In his speech "Traffic" John Ruskin declares that a society's art and architecture directly reflects the morals and values of the people who dwell in and use its buildings. Ruskin looks at his society with a critical and reproving eye. His unapologetic firmness and harsh language serves to separate him from the people and society he criticizes. Ruskin boldly proclaims that he cannot tell these people how to build the Exchange because its structure must be a manifestation of the society's virtue. Since he lives in the society, but clearly demarcates himself from it, he at first denies his audience an answer.

Now, we have, indeed, a nominal religion to which we pay tithes of property and sevenths of time; but we have also a practical and earnest religion, to which we devote nine-tenths of our property, and six-sevenths of our time. And we dispute a great deal about the nominal religion: but we are all unanimous about this practical one; of which I think you will admit that the ruling goddess may be best generally described as the "Goddess of Getting-on" or "Britannia of the Market." ...And all your great architectural works are, of course, built to her. It is long since you built a cathedral; and how you would laugh at me if I proposed building a cathedral on the top of one of these hills of yours, to make it an Acropolis! But your railroad mounds, vaster than the walls of Babylon; your railroad stations, vaster than the temple of Ephesus, and innumerable; your chimneys, how much more mighty and costly than cathedral spires!
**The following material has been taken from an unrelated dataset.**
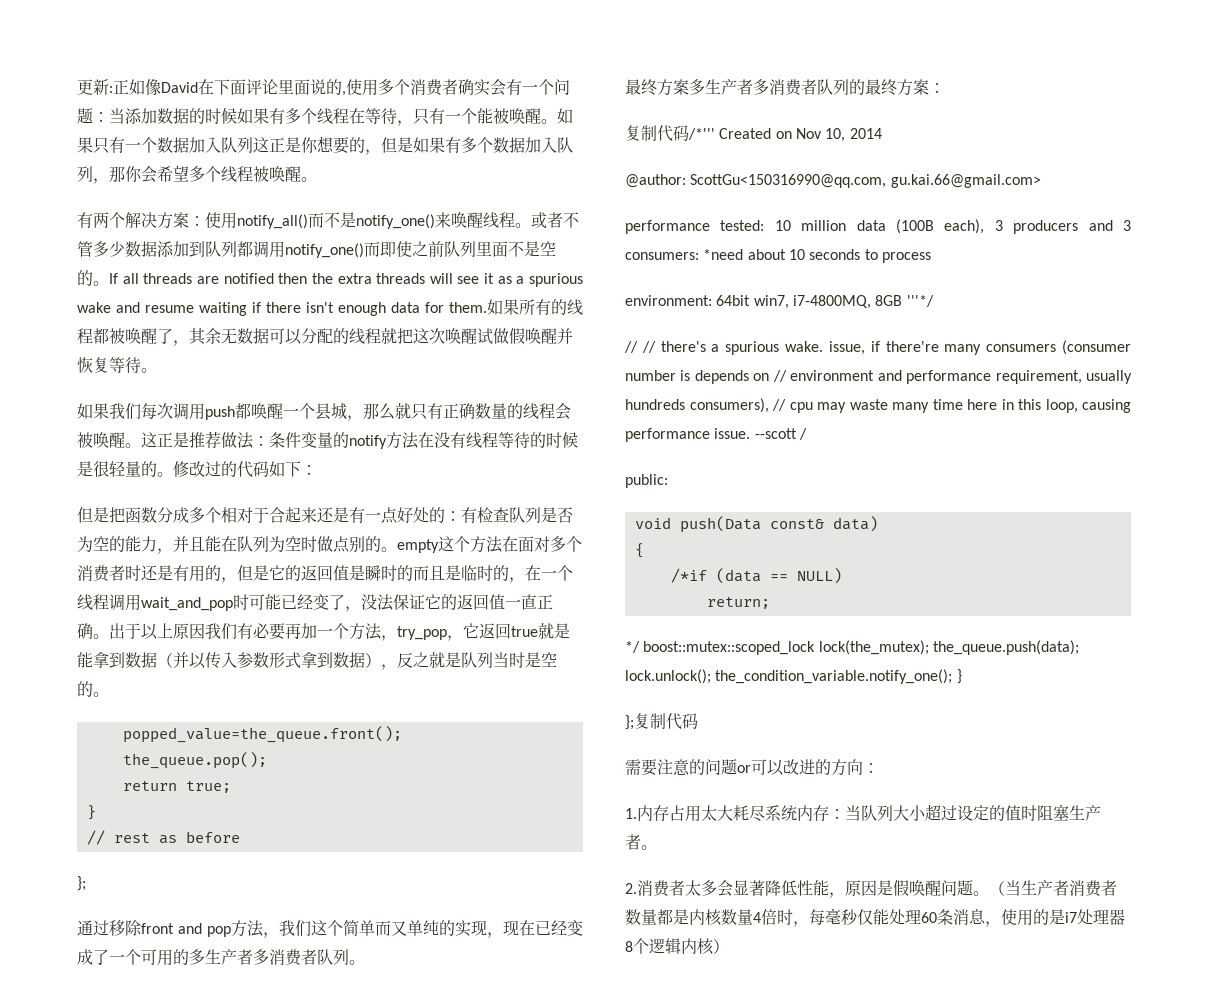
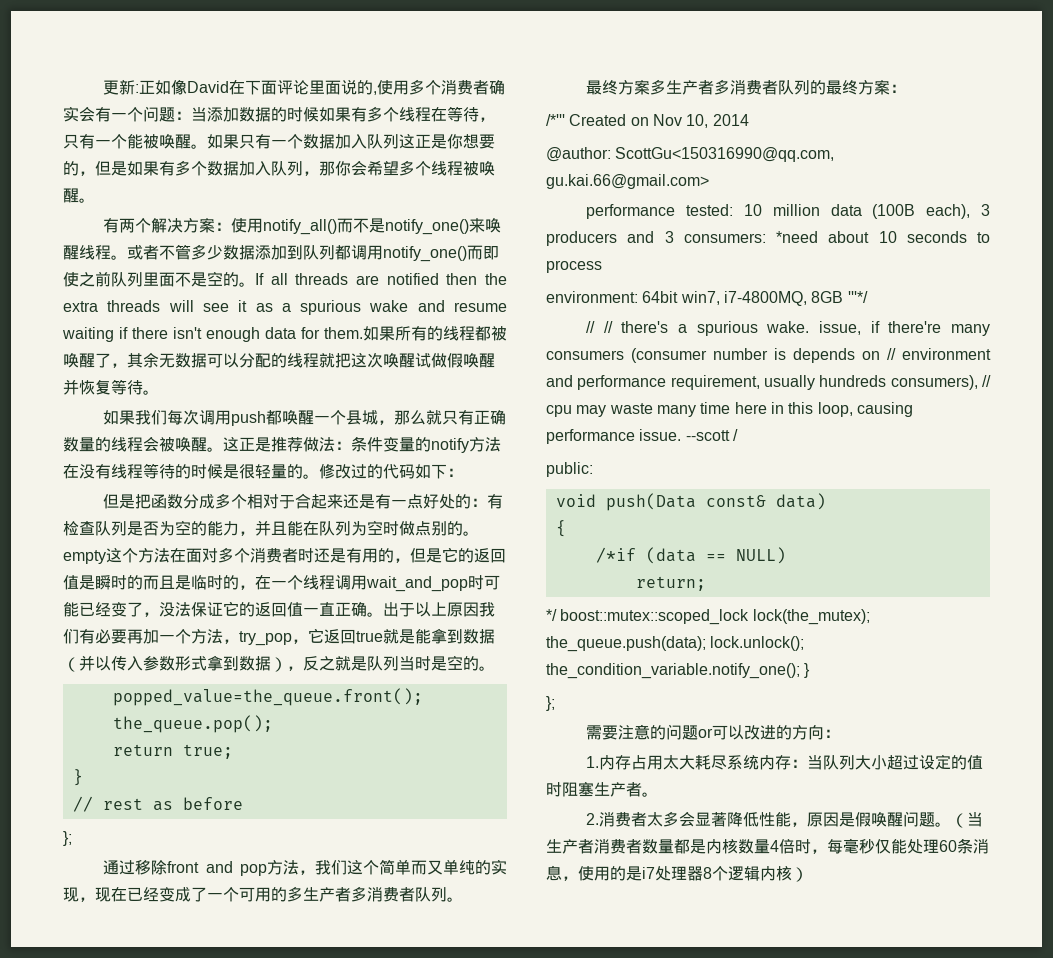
- 复制代码/*''' Created on Nov 10, 2014
+ /*''' Created on Nov 10, 2014
  */ boost::mutex::scoped_lock lock(the_mutex); the_queue.push(data); lock.unlock(); the_condition_variable.notify_one(); }
- };复制代码
+ };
Your harbour-piers; your warehouses; your exchanges! — all these are built to your great Goddess of "Getting-on"; and she has formed, and will continue to form, your architecture, as long as you worship her; and it is quite vain to ask me to tell you how to build her; you know far better than I. [p. 286]

Ruskin attacks his audience with a sage-like air of superiority. We get the impression that he is far wiser than his listeners, and dares to take the side of the opposition-questioning society's apparent religion, moral values, and aesthetic preferences.


1. In reading this passage it becomes clear that Ruskin despises the fallen state of society. How is Ruskin's tone made to feel reproachful? How does Ruskin's language convince his listener's of his critical point of view and incite change?

2. Like Carlyle, Ruskin takes it upon himself to make labels. Ruskin defines society's worship as that of the "Goddess of Getting-On." Why does he do this? How does Ruskin establish authority or credibility in this essay to allow him to make such labels?

3. Ruskin directly addresses his listeners and their actions using "you" and "your" repeatedly. How does this affect his argument? Is it meant to keep the audience attentive? Is it made to make his listeners feel personally culpable? Might it distance his listeners in any way especially since "you" and "your" often precede an insult?

4. Like Joan Didion's account of the Old and New Governor's Mansions, Ruskin seems to have located an instance of society's moral decline in its building and utilizing structures such as chimneys, railroads, stations, warehouses, and exchanges. How do specific examples such as these affect his argument?


Ruskin, John. The Genius of John Ruskin: Selections from His Writings. John D. Rosenberg, ed. Charlottesville: University of Virginia Press. 1998.